A broad category of edge-preserving filters is designed with a specific filter kernel, to measure the distance between two pixels in a local region. The distance measurement is then converted to give the confidence of an edge between the two pixels, for edge-aware filtering. This category is sensitive to noise/textures. Examples are anisotropic diffusion (Perona and Malik 1990; Weickert 1999), bilateral filters (BF) (Tomasi and Manduchi 1998), guided image filters (GF) (He et al. 2013), and domain transform filters (DTF) (Gastal and Oliveira 2011). Another category is proposed to separate meaningful structures from textures by utilizing local statistics, called structure-preserving filtering. Representatives are relative total variation (RTV) (Xu et al. 2012), bilateral texture filter (BTF) (Cho et al. 2014) and rolling guidance filter (RGF) (Zhang et al. 2014). The main challenge in this domain is to accurately include scale measurement and propagation mechanism for filter design, in order to distinguish sharp edges/image structures from details/textures of various sizes. Designing a robust scale-aware filter kernel is surprisingly difficult.
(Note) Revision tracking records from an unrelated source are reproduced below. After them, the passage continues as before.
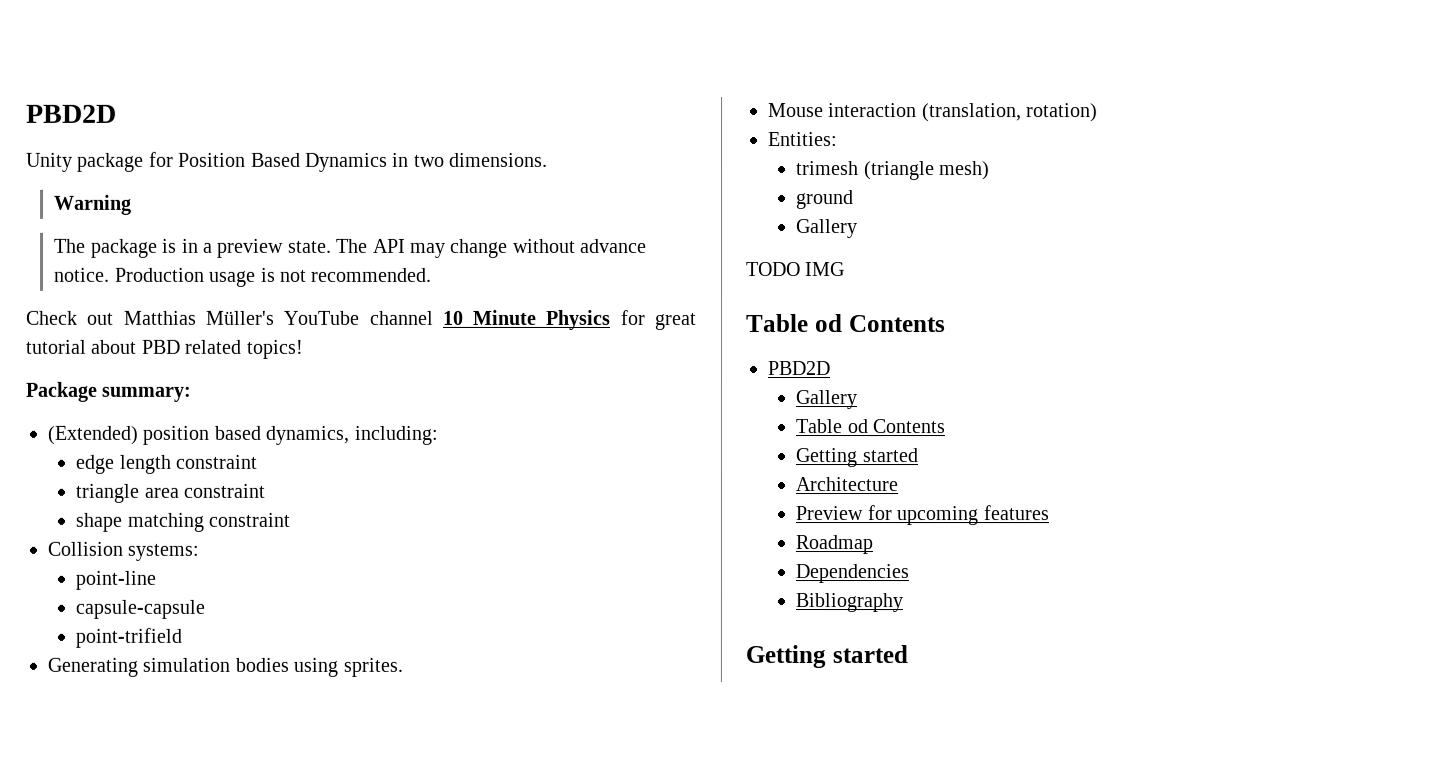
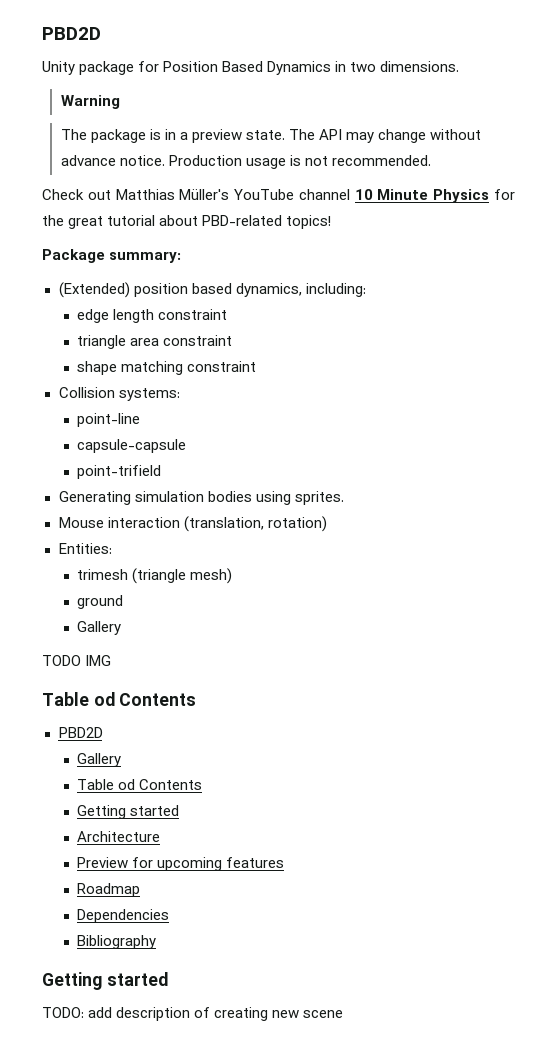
- Check out Matthias Müller's YouTube channel 10 Minute Physics for great tutorial about PBD related topics!
+ Check out Matthias Müller's YouTube channel 10 Minute Physics for the great tutorial about PBD-related topics!
+ TODO: add description of creating new scene

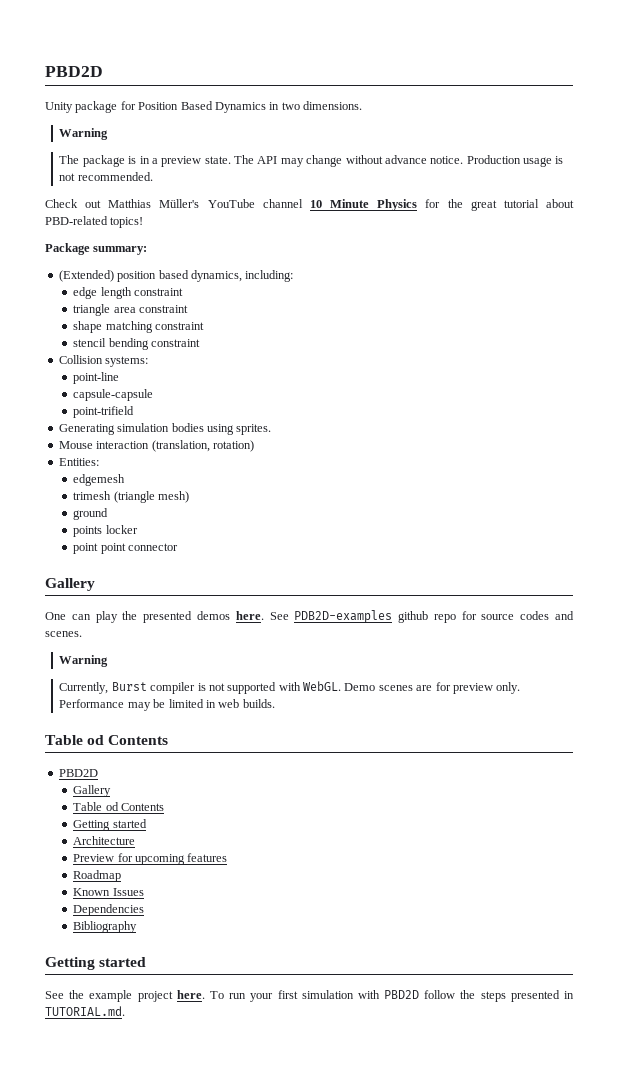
+ stencil bending constraint
+ edgemesh
  ground
+ points locker
+ point point connector
  Gallery
- TODO IMG
+ One can play the presented demos here. See PDB2D-examples github repo for source codes and scenes.
+ Warning
+ Currently, Burst compiler is not supported with WebGL. Demo scenes are for preview only. Performance may be limited in web builds.
+ Known Issues
- TODO: add description of creating new scene
+ See the example project here. To run your first simulation with PBD2D follow the steps presented in TUTORIAL.md.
There is no “optimal” solution, because the detection of image edges can only be evaluated in a subjective manner. Meanwhile, numerical experiments, such as the Berkeley Segmentation Dataset and Benchmark (BSDS500) (Arbelaez et al. 2011), demonstrate that human subjects have various perceptions of edges in the same image.

On the other hand, significant progress has been achieved over the past few years in machine learning. Unlike in standard image processing techniques, which use strictly static program instructions, here a model is normally constructed based on example inputs, and then used to generate predictions or decisions. The performance of a learning-based edge-preserving image filter is thus likely to be closer to the human visual system when the example inputs are obtained based on an average agreement between a sufficient number of human subjects. The SVM-based filter presented in Yang et al. (2010) is the first learning-based bilateral filter. As a Taylor series expansion of the Gaussian function can be used to approximate the bilateral filters (Porikli 2008; Yang et al. 2010) learns a function that maps a feature vector consisting of the exponentiation of the pixel intensity, the corresponding Gaussian filtered response, and their products, to the corresponding exact bilateral filtered values from the training image.
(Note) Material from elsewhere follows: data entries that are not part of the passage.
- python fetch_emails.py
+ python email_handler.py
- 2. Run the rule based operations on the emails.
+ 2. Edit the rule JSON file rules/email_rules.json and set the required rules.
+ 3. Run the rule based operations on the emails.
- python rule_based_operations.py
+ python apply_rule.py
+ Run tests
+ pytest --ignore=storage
This study aims to develop image smoothing methods that can preserve edges between different-sized objects/structures. This presents a considerably more challenging problem. Unlike the bilateral filter, it cannot be approximated using a Taylor series expansion, and there is no ground-truth filtered image available for training. Nevertheless, there are sufficient hand-labeled segmentation datasets. For instance, BSDS500 (Arbelaez et al. 2011) contains 12,000 hand-labeled segmentations of 1000 Corel dataset images from 30 human subjects. Image segmentation and edge detection are closely related to image smoothing techniques. They normally pre-smooth an image using a specific low-pass filter for noise reduction.

Fig. 1
figure 1

Natural scenes, such as in a, contain objects of different sizes, and structures of various scales. As a result, the state-of-the-art edge-preserving filters are unlikely to obtain “optimal” smoothing results without parameter adjustments, as shown in bf. The default parameters included in the implementations published by the authors were employed in this experiment. This study targets an efficient scale-aware filtering solution, by integrating a fast edge-preserving filtering technique with prior knowledge learned from human segmentation results. Unlike previous filters, it can sufficiently suppress image variance/textures inside large objects, while maintaining the structures of small objects, as shown in g. a Input, b GF (He et al. 2013), c DTF (Gastal and Oliveira 2011), d \(\text{ L }_0\text{ S }\) (Xu et al. 2011), e RTV (Xu et al. 2012), f RGF (Zhang et al. 2014), g proposed

Because the human visual system is capable of understanding semantically meaningful structures blended with or formed by texture elements (Arnheim 1956), a “perfect” segmentation result (agreeing with human subjects) obviously provides excellent guidance for scale-aware edge-preserving filtering. However, it is difficult to obtain ideal edges from real-life images that are of moderate complexity. Traditional edge detectors rely on image gradients (followed by non-maximal suppression). Unfortunately, many perceptive inessential textures often have large gradient values. As a result, most state-of-the-art edge-preserving filters ignore potential contributions from edge detectors. On the other hand, it has recently been demonstrated that the performance of learning-based edge detectors is approaching that of human subjects (Dollár and Zitnick 2013, 2015).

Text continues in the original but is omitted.